Qu'est-ce que cela signifie pour les annonceurs ?
Les annonceurs suivent de près la décision de Google de reporter la suppression progressive des cookies tiers. Ils disposeront ainsi de plus de temps pour se préparer aux changements à venir, mais cela signifie également qu'une certaine incertitude plane sur l'avenir de la publicité numérique, du moins dans un avenir proche.
Les annonceurs doivent, dans la mesure du possible, se tenir informés des dernières évolutions afin de se préparer à adapter leurs stratégies à mesure que le secteur continue de changer.
Que doivent faire les annonceurs à présent ?
Compte tenu de l'annonce de ce report, les annonceurs devraient prendre des mesures pour garder une longueur d'avance et se préparer à ces changements. Ils doivent tout de même continuer à se préparer à la suppression progressive des cookies. Pour ce faire, ils peuvent s'appuyer sur les « data cleanrooms », l'intelligence artificielle et les données de première partie. Ces mesures comprennent notamment :
Suivre l'évolution de la situation
Les annonceurs doivent se tenir informés des dernières mises à jour concernant le Privacy Sandbox de Google et d'autres initiatives en matière de confidentialité.
L'urgence demeure
Grâce à ce délai, les annonceurs peuvent commencer à explorer d'autres mécanismes de suivi et sources de données afin d'atténuer les répercussions potentielles de la suppression des cookies tiers sur l'ensemble de leurs campagnes. Cela permet de mettre en place des campagnes publicitaires plus efficaces et mieux ciblées. Ce délai ne doit pas être interprété comme une invitation à se reposer sur ses lauriers, mais comme un sursis permettant aux annonceurs de s'adapter et d'affiner leurs pratiques publicitaires.

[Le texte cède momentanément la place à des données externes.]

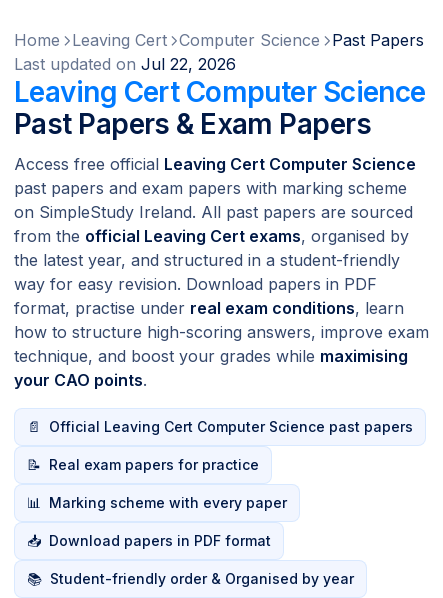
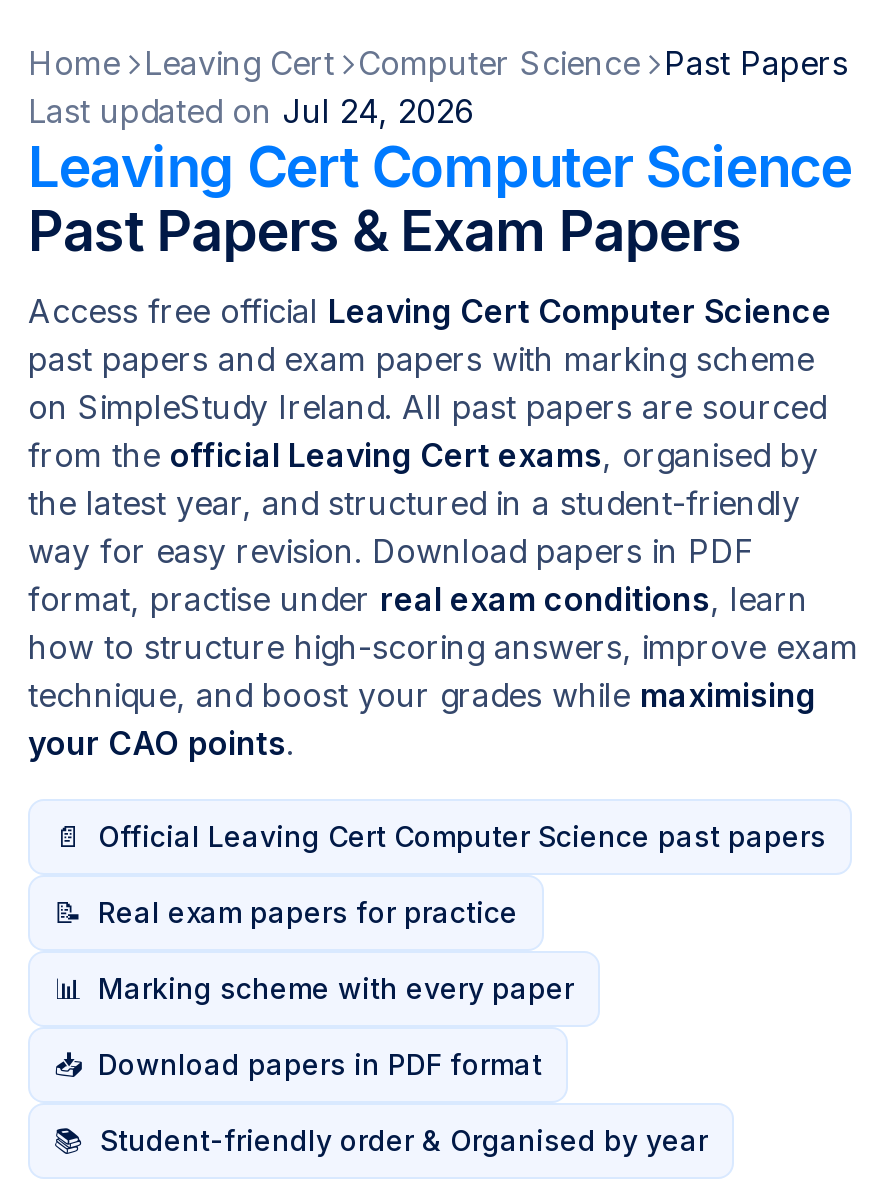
[14,54,236,74] Last updated on Jul 22, 2026 -> [28,91,474,131] Last updated on Jul 24, 2026

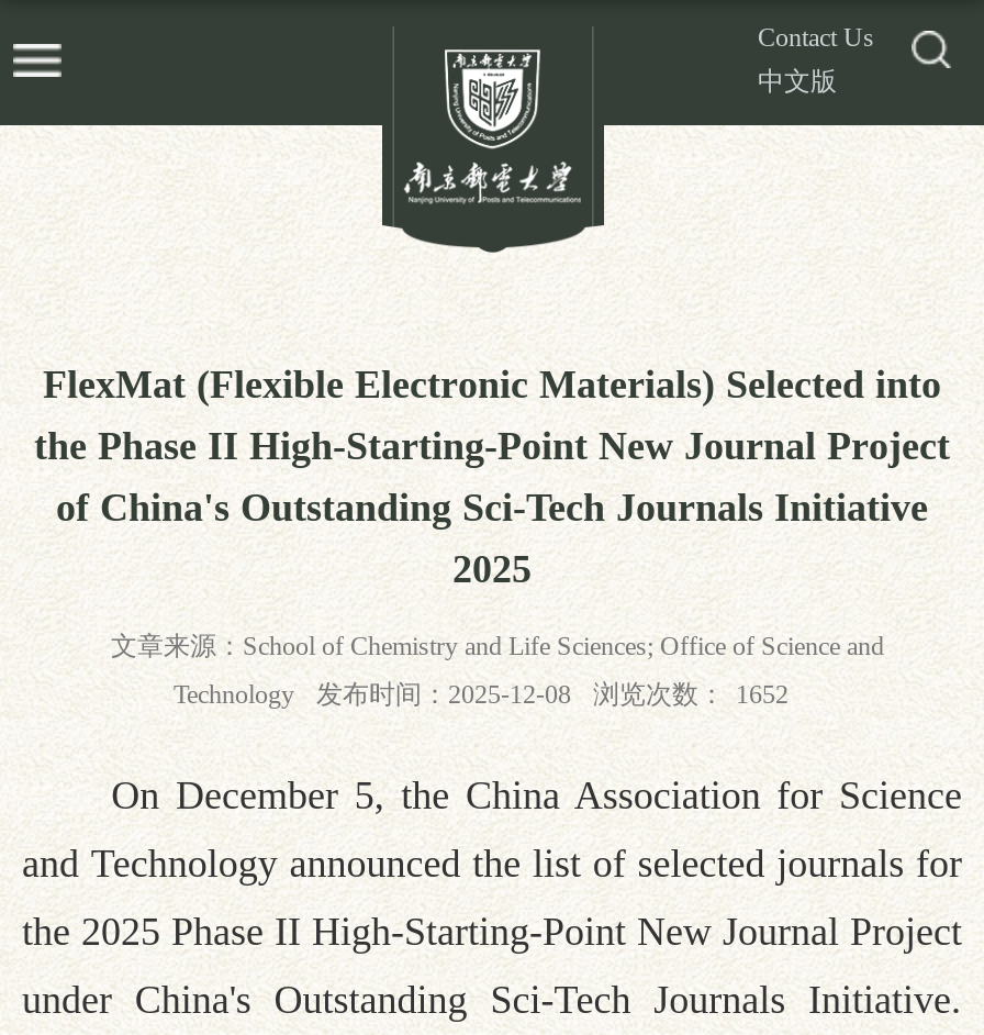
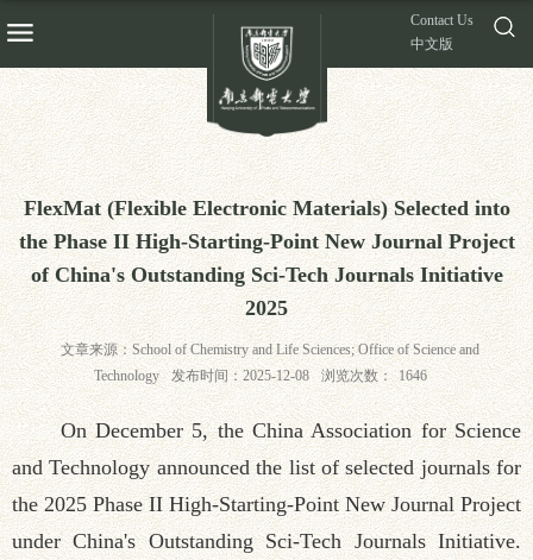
[174,679,789,710] Technology 发布时间：2025-12-08 浏览次数： 1652 -> [94,367,427,384] Technology 发布时间：2025-12-08 浏览次数： 1646

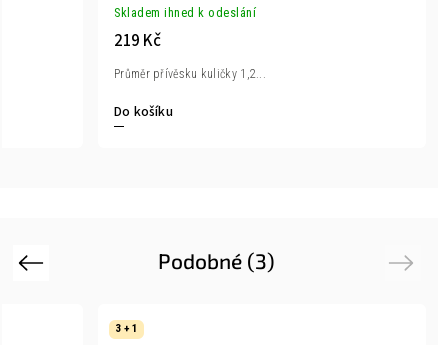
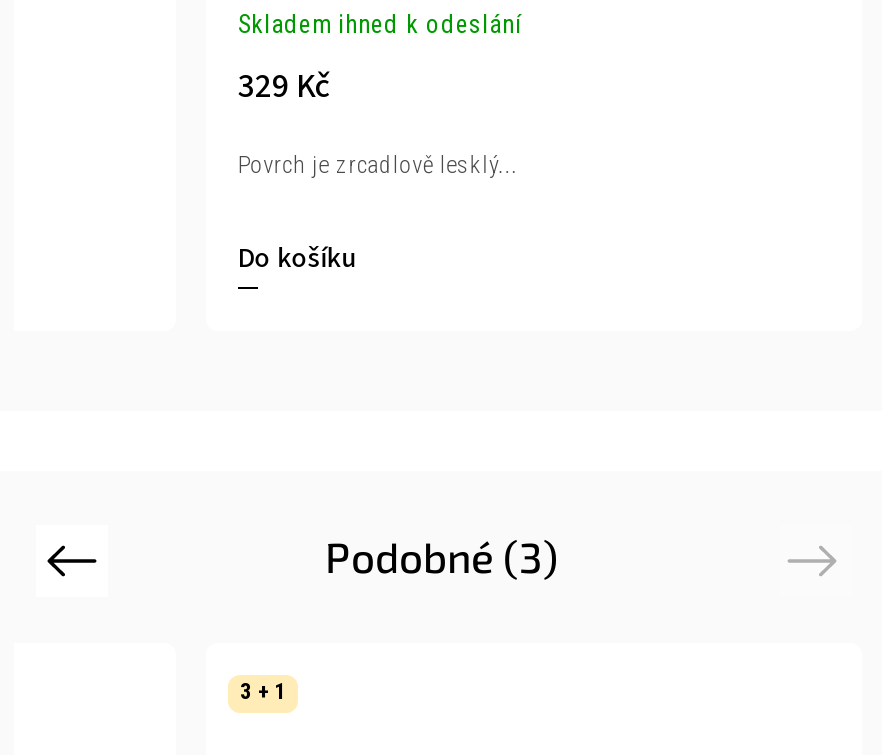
[114,28,161,52] 219 Kč -> [238,62,332,110] 329 Kč
[114,67,266,81] Průměr přívěsku kuličky 1,2... -> [238,151,517,179] Povrch je zrcadlově lesklý...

De nouvelles sources de revenus apparaissent
Les annonceurs devraient envisager de diversifier leurs stratégies publicitaires. Cela leur permettra de s'adapter à l'évolution du paysage de la publicité numérique. Ce délai supplémentaire leur offre une marge de manœuvre suffisante pour adapter leurs stratégies et leurs technologies aux changements qui touchent ce secteur. Par exemple, la maîtrise des données de première main et des méthodes de mesure respectueuses de la vie privée peut constituer un atout précieux pour les agences de publicité.
Possibilités de perfectionnement
Les annonceurs ont également une excellente occasion de renforcer les compétences de leurs équipes actuelles en investissant davantage dans la formation et le perfectionnement. C'est particulièrement vrai en ce qui concerne les nouvelles technologies de suivi et les réglementations en matière de protection de la vie privée. Les annonceurs peuvent ainsi s'assurer que leurs équipes disposent de tous les outils nécessaires pour s'adapter à ces changements.
La sensibilisation à la marque est essentielle
Les annonceurs doivent également envisager de renforcer la formation et la sensibilisation pendant cette période. Ils devront faire part de leurs besoins à leurs clients, notamment en ce qui concerne les implications de la suppression progressive des cookies tiers. Les mesures prises pour atténuer l'impact de ces changements vont changer la donne, et plus les annonceurs s'informeront dès maintenant, mieux ce sera. Cela permettra de renforcer la confiance avec les marques et de s'assurer qu'elles sont prêtes à faire face aux changements à venir.
Conclusion
Le report de la suppression des cookies montre que la publicité numérique est devenue plus complexe, mais cette suppression reste d'actualité. L'évolution des règles en matière de confidentialité modifie le paysage pour les annonceurs, qui doivent s'adapter à ces changements pour que leurs publicités restent efficaces. Il est essentiel de continuer à se préparer à la suppression des cookies pour assurer l'avenir.